Imagen de recurso: los químicos persistentes pueden alterar los marcadores biológicos de la edad.
Un nuevo estudio revela que ciertos químicos persistentes, presentes en productos cotidianos, aceleran el reloj biológico de los hombres de mediana edad. La investigación advierte que alternativas más recientes a los compuestos tradicionales, como el PFNA y la PFOSA, no están exentas de riesgos para la salud humana.
Por: A. Lagar | 16 de marzo de 2026
Las sustancias PFAS, conocidas como «químicos permanentes», forman parte de nuestra vida diaria de forma casi invisible. La clave de estos compuestos está en sus enlaces moleculares extremadamente resistentes, que dificultan su degradación en el medio ambiente. Sin embargo, esa misma fortaleza es su mayor peligro: no se degradan fácilmente y terminan acumulándose en el agua, el suelo y nuestros propios cuerpos.
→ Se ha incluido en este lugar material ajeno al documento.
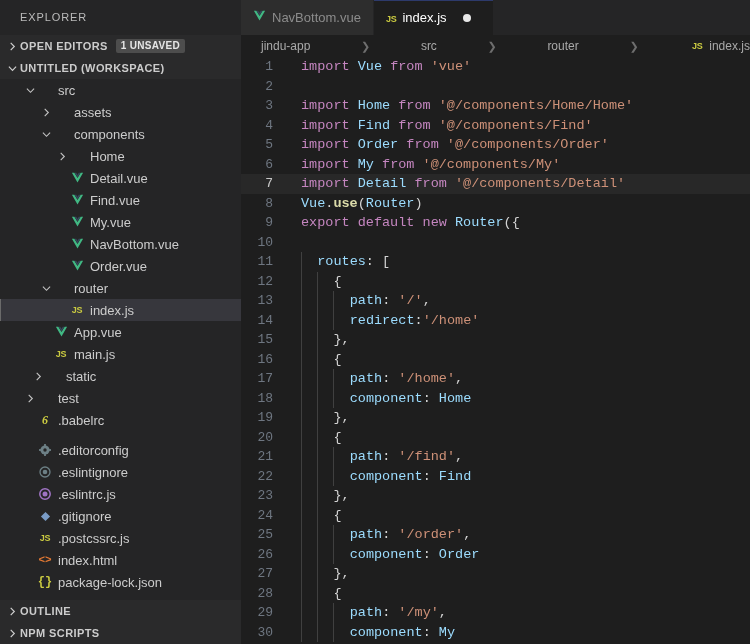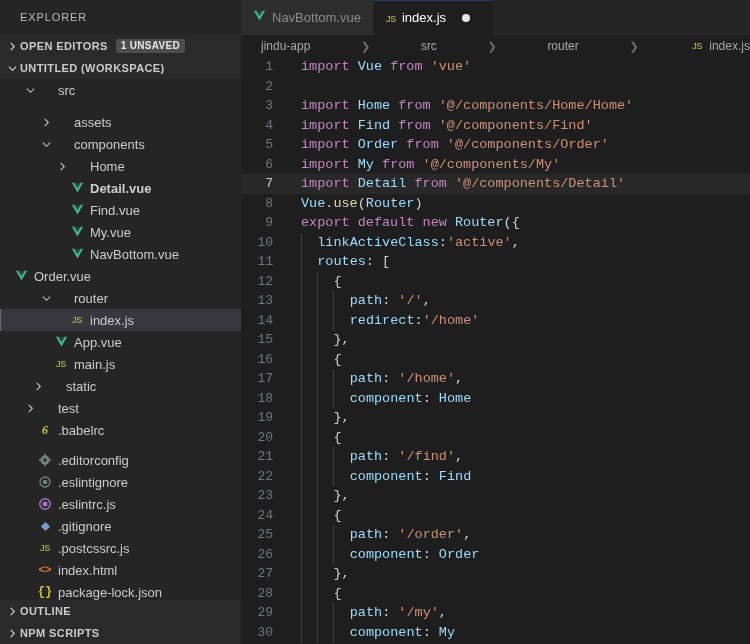--- a/index.html
+++ b/index.html
@@ -82,21 +82,21 @@
     color: #c5c5c5;
   }
   .row .arrow.blank { visibility: hidden; }
   .row .ficon {
     width: 18px; flex: 0 0 18px;
     display: flex; align-items: center; justify-content: center;
     margin-right: 4px;
   }
   .row .label { overflow: hidden; text-overflow: ellipsis; }
   .ic-js {
-    font-size: 9px; font-weight: normal;
+    font-size: 9px; font-weight: bold;
     color: #cbcb41; font-family: "Liberation Sans", sans-serif;
     letter-spacing: -.2px;
   }
   .ic-json {
     font-size: 12px; font-weight: bold; color: #cbcb41;
     font-family: "Liberation Mono", monospace;
   }
   .ic-html {
     font-size: 11px; font-weight: bold; color: #e37933;
     font-family: "Liberation Mono", monospace;
@@ -198,21 +198,21 @@
   .iguide {
     position: absolute; top: 0; bottom: 0;
     width: 1px; background: #404040;
   }
 
   
   .t-key  { color: #c586c0; margin-top: 9px; }
   .t-var  { color: #9cdcfe; }
   .t-str  { color: #ce9178; }
   .t-prop { color: #9cdcfe; }
-  .t-fn   { color: #dcdcaa; }
+  .t-fn   { color: #dcdcaa; font-weight: bold; }
   .t-plain{ color: #d4d4d4; }
   .t-punc { color: #d4d4d4; }
 </style>
 </head>
 <body>
 
 <div id="app">
 
   <div id="sidebar">
     <div class="side-title">EXPLORER</div>
@@ -239,21 +239,21 @@
     <div id="tree">
         <div class="row" style="padding-left: 24px;">
           <span class="arrow">
             <svg width="9" height="9" viewBox="0 0 10 10">
               <path d="M1 3 L5 7 L9 3" fill="none" stroke="currentColor" stroke-width="1.2"></path>
             </svg>
           </span>
           <span class="ficon"></span>
           <span class="label">src</span>
         </div>
-        <div class="row" style="padding-left: 40px; margin-top: 10px;">
+        <div class="row" style="padding-left: 40px;">
           <span class="arrow">
             <svg width="9" height="9" viewBox="0 0 10 10">
               <path d="M3 1 L7 5 L3 9" fill="none" stroke="currentColor" stroke-width="1.2"></path>
             </svg>
           </span>
           <span class="ficon"></span>
           <span class="label">assets</span>
         </div>
         <div class="row" style="padding-left: 40px;">
           <span class="arrow">
@@ -266,21 +266,21 @@
         </div>
         <div class="row" style="padding-left: 56px;">
           <span class="arrow">
             <svg width="9" height="9" viewBox="0 0 10 10">
               <path d="M3 1 L7 5 L3 9" fill="none" stroke="currentColor" stroke-width="1.2"></path>
             </svg>
           </span>
           <span class="ficon"></span>
           <span class="label">Home</span>
         </div>
-        <div class="row" style="padding-left: 56px; font-weight: bold;">
+        <div class="row" style="padding-left: 56px;">
           <span class="arrow blank"></span>
           <span class="ficon">
             <svg width="13" height="12" viewBox="0 0 16 15">
               <path d="M1 1 L8 13 L15 1 L12 1 L8 7.6 L4 1 Z" fill="#41b883"></path>
               <path d="M4.4 1 L8 6.6 L11.6 1 L9.6 1 L8 3.6 L6.4 1 Z" fill="#35495e"></path>
             </svg>
           </span>
           <span class="label">Detail.vue</span>
         </div>
         <div class="row" style="padding-left: 56px;">
@@ -306,21 +306,21 @@
         <div class="row" style="padding-left: 56px;">
           <span class="arrow blank"></span>
           <span class="ficon">
             <svg width="13" height="12" viewBox="0 0 16 15">
               <path d="M1 1 L8 13 L15 1 L12 1 L8 7.6 L4 1 Z" fill="#41b883"></path>
               <path d="M4.4 1 L8 6.6 L11.6 1 L9.6 1 L8 3.6 L6.4 1 Z" fill="#35495e"></path>
             </svg>
           </span>
           <span class="label">NavBottom.vue</span>
         </div>
-        <div class="row" style="">
+        <div class="row" style="padding-left: 56px;">
           <span class="arrow blank"></span>
           <span class="ficon">
             <svg width="13" height="12" viewBox="0 0 16 15">
               <path d="M1 1 L8 13 L15 1 L12 1 L8 7.6 L4 1 Z" fill="#41b883"></path>
               <path d="M4.4 1 L8 6.6 L11.6 1 L9.6 1 L8 3.6 L6.4 1 Z" fill="#35495e"></path>
             </svg>
           </span>
           <span class="label">Order.vue</span>
         </div>
         <div class="row" style="padding-left: 40px;">
@@ -508,21 +508,21 @@
     <div id="editor">
         <div class="cline"><span class="lnum">1</span><span class="ccontent"><span style="padding-left: 8px;"><span class="t-key">import</span><span class="t-plain"> </span><span class="t-var">Vue</span><span class="t-plain"> </span><span class="t-key">from</span><span class="t-plain"> </span><span class="t-str">'vue'</span></span></span></div>
         <div class="cline"><span class="lnum">2</span></div>
         <div class="cline"><span class="lnum">3</span><span class="ccontent"><span style="padding-left: 8px;"><span class="t-key">import</span><span class="t-plain"> </span><span class="t-var">Home</span><span class="t-plain"> </span><span class="t-key">from</span><span class="t-plain"> </span><span class="t-str">'@/components/Home/Home'</span></span></span></div>
         <div class="cline"><span class="lnum">4</span><span class="ccontent"><span style="padding-left: 8px;"><span class="t-key">import</span><span class="t-plain"> </span><span class="t-var">Find</span><span class="t-plain"> </span><span class="t-key">from</span><span class="t-plain"> </span><span class="t-str">'@/components/Find'</span></span></span></div>
         <div class="cline"><span class="lnum">5</span><span class="ccontent"><span style="padding-left: 8px;"><span class="t-key">import</span><span class="t-plain"> </span><span class="t-var">Order</span><span class="t-plain"> </span><span class="t-key">from</span><span class="t-plain"> </span><span class="t-str">'@/components/Order'</span></span></span></div>
         <div class="cline"><span class="lnum">6</span><span class="ccontent"><span style="padding-left: 8px;"><span class="t-key">import</span><span class="t-plain"> </span><span class="t-var">My</span><span class="t-plain"> </span><span class="t-key">from</span><span class="t-plain"> </span><span class="t-str">'@/components/My'</span></span></span></div>
         <div class="cline current"><span class="lnum">7</span><span class="ccontent"><span style="padding-left: 8px;"><span class="t-key">import</span><span class="t-plain"> </span><span class="t-var">Detail</span><span class="t-plain"> </span><span class="t-key">from</span><span class="t-plain"> </span><span class="t-str">'@/components/Detail'</span></span></span></div>
         <div class="cline"><span class="lnum">8</span><span class="ccontent"><span style="padding-left: 8px;"><span class="t-var">Vue</span><span class="t-punc">.</span><span class="t-fn">use</span><span class="t-punc">(</span><span class="t-var">Router</span><span class="t-punc">)</span></span></span></div>
         <div class="cline"><span class="lnum">9</span><span class="ccontent"><span style="padding-left: 8px;"><span class="t-key">export</span><span class="t-plain"> </span><span class="t-key">default</span><span class="t-plain"> </span><span class="t-key">new</span><span class="t-plain"> </span><span class="t-var">Router</span><span class="t-punc">({</span></span></span></div>
-        <div class="cline"><span class="lnum">10</span><span class="ccontent"><span class="iguide" style="left: 8px;"></span><span style="padding-left: 24.24px;"><span class="t-prop">linkActiveClass</span><span class="t-punc">:</span><span class="t-str">'active'</span><span class="t-punc">,</span></span></span></div>
+        <div class="cline"><span class="lnum">10</span></div>
         <div class="cline"><span class="lnum">11</span><span class="ccontent"><span class="iguide" style="left: 8px;"></span><span style="padding-left: 24.24px;"><span class="t-prop">routes</span><span class="t-punc">: [</span></span></span></div>
         <div class="cline"><span class="lnum">12</span><span class="ccontent"><span class="iguide" style="left: 8px;"></span><span class="iguide" style="left: 24.24px;"></span><span style="padding-left: 40.48px;"><span class="t-punc">{</span></span></span></div>
         <div class="cline"><span class="lnum">13</span><span class="ccontent"><span class="iguide" style="left: 8px;"></span><span class="iguide" style="left: 24.24px;"></span><span class="iguide" style="left: 40.48px;"></span><span style="padding-left: 56.72px;"><span class="t-prop">path</span><span class="t-punc">: </span><span class="t-str">'/'</span><span class="t-punc">,</span></span></span></div>
         <div class="cline"><span class="lnum">14</span><span class="ccontent"><span class="iguide" style="left: 8px;"></span><span class="iguide" style="left: 24.24px;"></span><span class="iguide" style="left: 40.48px;"></span><span style="padding-left: 56.72px;"><span class="t-prop">redirect</span><span class="t-punc">:</span><span class="t-str">'/home'</span></span></span></div>
         <div class="cline"><span class="lnum">15</span><span class="ccontent"><span class="iguide" style="left: 8px;"></span><span class="iguide" style="left: 24.24px;"></span><span style="padding-left: 40.48px;"><span class="t-punc">},</span></span></span></div>
         <div class="cline"><span class="lnum">16</span><span class="ccontent"><span class="iguide" style="left: 8px;"></span><span class="iguide" style="left: 24.24px;"></span><span style="padding-left: 40.48px;"><span class="t-punc">{</span></span></span></div>
         <div class="cline"><span class="lnum">17</span><span class="ccontent"><span class="iguide" style="left: 8px;"></span><span class="iguide" style="left: 24.24px;"></span><span class="iguide" style="left: 40.48px;"></span><span style="padding-left: 56.72px;"><span class="t-prop">path</span><span class="t-punc">: </span><span class="t-str">'/home'</span><span class="t-punc">,</span></span></span></div>
         <div class="cline"><span class="lnum">18</span><span class="ccontent"><span class="iguide" style="left: 8px;"></span><span class="iguide" style="left: 24.24px;"></span><span class="iguide" style="left: 40.48px;"></span><span style="padding-left: 56.72px;"><span class="t-prop">component</span><span class="t-punc">: </span><span class="t-var">Home</span></span></span></div>
         <div class="cline"><span class="lnum">19</span><span class="ccontent"><span class="iguide" style="left: 8px;"></span><span class="iguide" style="left: 24.24px;"></span><span style="padding-left: 40.48px;"><span class="t-punc">},</span></span></span></div>
         <div class="cline"><span class="lnum">20</span><span class="ccontent"><span class="iguide" style="left: 8px;"></span><span class="iguide" style="left: 24.24px;"></span><span style="padding-left: 40.48px;"><span class="t-punc">{</span></span></span></div>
Científicos de la Universidad Jiao Tong de Shanghái han puesto el foco en dos de estas sustancias, el PFNA y la PFOSA. Aunque algunos químicos de esta familia ya están regulados a nivel mundial, estos compuestos menos tradicionales siguen presentes en el mercado y, según los investigadores, se asocian con un envejecimiento biológico más rápido sobre un grupo específico: los hombres de entre 50 y 64 años.
Un reloj biológico que corre más deprisa
Para entender cómo estos químicos afectan nuestra edad real, el equipo analizó muestras de sangre de 326 personas. Los investigadores no se fijaron solo en la edad cronológica (los años cumplidos), sino en el metiloma del ADN, un marcador que actúa como un «reloj epigenético» para medir el desgaste real de las células.
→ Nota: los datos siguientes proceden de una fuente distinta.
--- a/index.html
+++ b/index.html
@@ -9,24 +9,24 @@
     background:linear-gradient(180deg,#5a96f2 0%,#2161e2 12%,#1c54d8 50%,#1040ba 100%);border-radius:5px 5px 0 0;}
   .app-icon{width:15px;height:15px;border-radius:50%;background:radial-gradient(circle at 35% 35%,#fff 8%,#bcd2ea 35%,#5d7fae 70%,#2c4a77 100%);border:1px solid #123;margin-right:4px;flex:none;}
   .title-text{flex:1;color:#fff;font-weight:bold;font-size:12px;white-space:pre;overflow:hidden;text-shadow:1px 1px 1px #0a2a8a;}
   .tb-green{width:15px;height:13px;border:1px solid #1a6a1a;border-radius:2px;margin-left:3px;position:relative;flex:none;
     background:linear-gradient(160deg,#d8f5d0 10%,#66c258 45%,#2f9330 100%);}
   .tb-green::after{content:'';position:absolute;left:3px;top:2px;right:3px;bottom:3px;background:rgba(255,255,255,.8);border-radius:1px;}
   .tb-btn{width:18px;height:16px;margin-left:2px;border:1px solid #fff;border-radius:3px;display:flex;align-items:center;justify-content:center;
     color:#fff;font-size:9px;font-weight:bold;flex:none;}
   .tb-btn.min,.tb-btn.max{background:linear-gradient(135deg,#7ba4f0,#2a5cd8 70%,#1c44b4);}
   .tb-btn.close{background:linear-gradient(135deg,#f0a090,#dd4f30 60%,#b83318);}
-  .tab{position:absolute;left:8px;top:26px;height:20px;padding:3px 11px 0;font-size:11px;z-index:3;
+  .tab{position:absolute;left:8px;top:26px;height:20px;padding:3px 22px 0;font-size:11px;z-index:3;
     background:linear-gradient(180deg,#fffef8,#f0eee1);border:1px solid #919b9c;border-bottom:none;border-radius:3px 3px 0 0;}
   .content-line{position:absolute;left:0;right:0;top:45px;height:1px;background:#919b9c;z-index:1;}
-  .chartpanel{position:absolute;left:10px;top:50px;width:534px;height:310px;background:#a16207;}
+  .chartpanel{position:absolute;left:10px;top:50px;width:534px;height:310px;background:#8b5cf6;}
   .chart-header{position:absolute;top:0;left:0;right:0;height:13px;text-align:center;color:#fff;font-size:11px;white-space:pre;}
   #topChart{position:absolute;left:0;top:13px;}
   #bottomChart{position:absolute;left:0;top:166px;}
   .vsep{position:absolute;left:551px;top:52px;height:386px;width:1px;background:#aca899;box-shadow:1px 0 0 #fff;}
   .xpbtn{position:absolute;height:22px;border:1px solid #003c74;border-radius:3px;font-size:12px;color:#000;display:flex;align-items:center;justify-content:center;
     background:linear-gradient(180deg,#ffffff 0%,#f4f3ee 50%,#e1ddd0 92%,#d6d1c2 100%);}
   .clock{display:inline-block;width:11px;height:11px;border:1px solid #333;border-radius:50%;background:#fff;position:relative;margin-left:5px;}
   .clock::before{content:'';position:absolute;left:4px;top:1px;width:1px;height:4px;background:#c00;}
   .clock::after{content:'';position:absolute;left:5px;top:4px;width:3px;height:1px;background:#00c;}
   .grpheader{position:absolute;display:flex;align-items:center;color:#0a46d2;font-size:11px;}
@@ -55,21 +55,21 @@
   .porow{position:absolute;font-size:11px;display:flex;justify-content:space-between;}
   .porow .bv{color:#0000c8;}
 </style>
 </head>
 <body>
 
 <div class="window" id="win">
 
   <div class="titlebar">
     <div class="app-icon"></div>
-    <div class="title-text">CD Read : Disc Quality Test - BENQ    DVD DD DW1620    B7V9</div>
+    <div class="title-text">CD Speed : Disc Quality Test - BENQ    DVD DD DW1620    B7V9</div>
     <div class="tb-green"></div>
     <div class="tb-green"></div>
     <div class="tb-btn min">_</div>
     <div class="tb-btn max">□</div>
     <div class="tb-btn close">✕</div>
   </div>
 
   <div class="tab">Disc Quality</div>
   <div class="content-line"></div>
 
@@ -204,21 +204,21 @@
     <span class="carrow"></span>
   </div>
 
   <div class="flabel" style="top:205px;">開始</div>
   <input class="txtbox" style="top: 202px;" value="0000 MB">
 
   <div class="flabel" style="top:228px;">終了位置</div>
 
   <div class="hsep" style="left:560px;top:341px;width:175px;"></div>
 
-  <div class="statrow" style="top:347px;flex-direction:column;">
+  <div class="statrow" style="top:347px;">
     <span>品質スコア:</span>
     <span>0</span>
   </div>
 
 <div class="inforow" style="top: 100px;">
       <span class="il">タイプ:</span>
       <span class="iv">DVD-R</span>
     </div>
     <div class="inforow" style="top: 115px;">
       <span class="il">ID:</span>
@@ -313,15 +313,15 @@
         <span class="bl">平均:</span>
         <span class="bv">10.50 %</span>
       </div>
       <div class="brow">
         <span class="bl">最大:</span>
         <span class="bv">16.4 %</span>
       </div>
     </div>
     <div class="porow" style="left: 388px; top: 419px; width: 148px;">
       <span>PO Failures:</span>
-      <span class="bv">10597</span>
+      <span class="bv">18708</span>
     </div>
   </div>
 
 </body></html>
Los resultados fueron reveladores: el PFNA y la PFOSA estaban presentes en el 95% de los participantes. Sin embargo, solo en los hombres de mediana edad las concentraciones más altas de estos químicos funcionaron como fuertes predictores de un envejecimiento biológico más rápido. En las mujeres participantes, curiosamente, no se observó la misma asociación.
¿Por qué los hombres de mediana edad?
La mediana edad se considera una etapa biológica delicada. En este periodo, el cuerpo es más susceptible a factores estresantes, lo que podría intensificar la respuesta a la exposición química. Pero hay más factores en juego que la simple biología.
Los investigadores sospechan que los estilos de vida podrían agravar el daño. Factores como el tabaquismo, más frecuentes en ciertos sectores de la población masculina analizada, podrían interactuar con los contaminantes y potenciar sus efectos nocivos. Esto sugiere que el riesgo no proviene solo del químico en sí, sino de cómo se combina con otros hábitos.
El riesgo de las nuevas alternativas
Hasta ahora, las regulaciones internacionales se han centrado en PFAS «tradicionales» como el PFOA o el PFOS. No obstante, la industria ha introducido sustitutos para aplicaciones modernas, como los centros de datos de inteligencia artificial. El estudio advierte que estas alternativas recientes no son necesariamente de bajo riesgo y merecen una atención regulatoria inmediata.
De hecho, en el estudio no se encontró una relación directa entre el envejecimiento prematuro y los químicos tradicionales ya regulados, lo que sugiere que las regulaciones futuras deberían examinar también estas variantes más recientes.
Cómo reducir la exposición diaria
Mientras la Unión Europea y otros países consideran prohibiciones más estrictas, existen medidas individuales que pueden ayudar a limitar el riesgo. Los expertos recomiendan reducir el consumo de alimentos muy envasados y, sobre todo, evitar calentar en el microondas los recipientes de comida rápida, ya que el calor puede facilitar la transferencia de estos químicos a los alimentos.
El objetivo final de estas investigaciones es comprender los riesgos acumulativos de las mezclas químicas en nuestro entorno. Como señalan los autores, es fundamental mirar más allá de los contaminantes clásicos para proteger la salud de las generaciones presentes y futuras.